The study samples we used are epidemiologic samples which are feasible for generalization46. In detail, all the subjects were recruited from Hanwang Town, Mianzhu City, China. In the 2008 Wenchuan earthquake, the town was almost destroyed. Five and a half years after the earthquake, we conducted the survey in a large rebuilt community of the town. Subjects were predominantly Chinese adults (more than sixteen years old) who survived the earthquake. All of them were without a major psychiatry history or mental retardation such as schizophrenia and organic mental disorders47,48. We assessed PTSD symptoms by the PTSD Checklist for DSM-5 (PCL-5)49,50, a reliable and repeatable 20-item self-reported scale to capture the PTSD symptoms of DSM-5. The items of PCL-5 particularly focus on the earthquake-related trauma and the Chinese version of PCL-5 has been used for earthquake-exposure Chinese before32. We instructed participants to complete the PCL-5 referring to the “Wenchuan Earthquake”. The likely DSM-5 PTSD diagnosis was then inferred based on PCL-5, including at least one intrusion symptom, one avoidance symptom, two negative alterations in cognitions and mood symptoms, and two arousal symptoms endorsed as 2 or greater. Earthquake-related trauma exposure was considered as environment factor and was measured by a ten-question scale. The sum score was calculated by adding 10 items (0: not experienced or 1: experienced for each item) as the level of trauma exposure. The details of the ten questions have been described before51. Also, we measured depression symptoms with the Center for Epidemiological Studies-Depression (CES-D) Scale52. We then collected peripheral blood samples and extracted DNA for genotyping by using a standard phenol-chloroform protocol53. For each sample, at least 120 ng DNA was used for genotyping experiment. A total of 1134 subjects (156 PTSD cases and 978 controls) with complete clinical information, and genotyping data were included in our study.
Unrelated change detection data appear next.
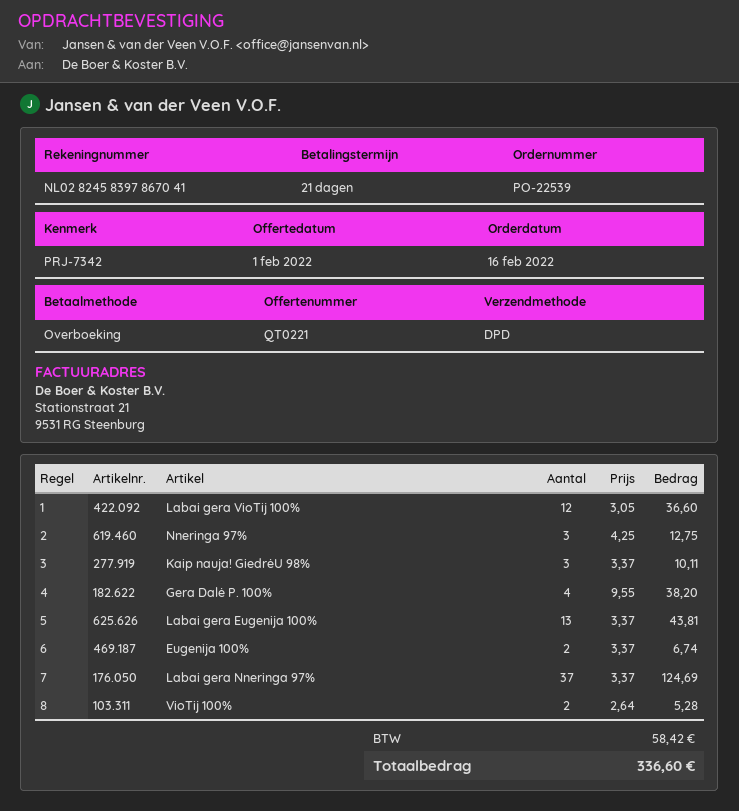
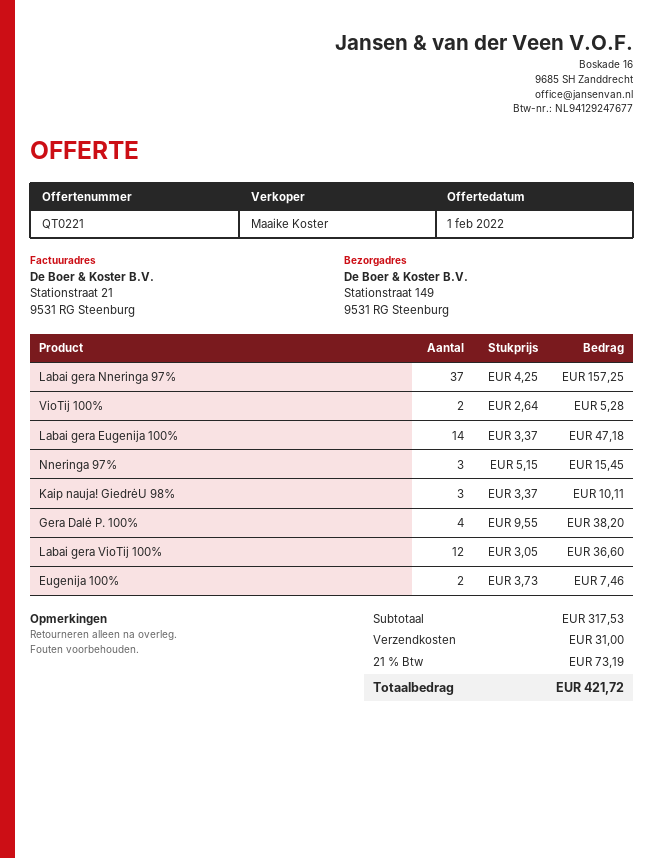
Nneringa 97%: 3 x 4.25 = 12.75 -> 3 x 5.15 = 15.45
Labai gera Eugenija 100%: 13 x 3.37 = 43.81 -> 14 x 3.37 = 47.18
Eugenija 100%: 2 x 3.37 = 6.74 -> 2 x 3.73 = 7.46
Labai gera Nneringa 97%: 37 x 3.37 = 124.69 -> 37 x 4.25 = 157.25
shipping: none -> 31.00
tax: 58.42 -> 73.19
total: 336.60 -> 421.72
SNP genotyping and quality control

We investigated rs2268498 in oxytocinergic gene OXTR and rs1801028 (Ser311Cys) in dopaminergic gene DRD2. We conducted genotyping by using a custom-by-design 2 × 48-Plex SNPscanTM Kit (Genesky Biotechnologies Inc., Shanghai, China), which is based on a multiplex fluorescence PCR and a double ligation. The PCR primers were showed in Supplementary Table 11. To assess genotyping accuracy, we randomly chose 10% samples for replication by the same platform. The concordance was 100%, showing that the genotyping is accurate. A Hardy-Weinberg equilibrium (HWE) test was performed by exact tests with efficient computational methods54,55. For quality control (QC), we excluded subjects with missing call rate > 0.2, and removed SNPs with call rate < 0.95 or HWE test P < 0.05 for controls or MAF (minor allele frequency) < 0.01 in controls. No sample or SNP was removed for the quality control.

Statistical analyses

All of our statistical analyses were performed by using PLINK v1.0955 and R3.4.4 (https://cran.r-project.org/). We first analyzed the association for provisional PTSD diagnosis. For a single variant-based analysis, we employed an additive model of SNP minor allele count per subject in a logistic regression with gender, age, depression symptoms (CES-D scale score, the possible confounding factor) and trauma exposure as covariates. The gene–environment interaction (SNP × trauma exposure) was further included. The results indicated that the gene–environment interaction was not significant, thus it was not included in following analyses. For gene–gene interaction analysis, we utilized an additive model of minor allele count per subject in a logistic regression with predictors SNP1, SNP2, SNP1 × SNP2, gender, age, depression symptoms and trauma exposure. To explore the possible different association properties between females and males, we also carried on the gene–gene interaction analysis for females and males, respectively. We then investigated the association for PTSD symptoms (PCL-5 total score which is with rang 0–80 and treated as a continuous variable) by using the similar methods as above, except that we employed linear regression instead of logistic regression.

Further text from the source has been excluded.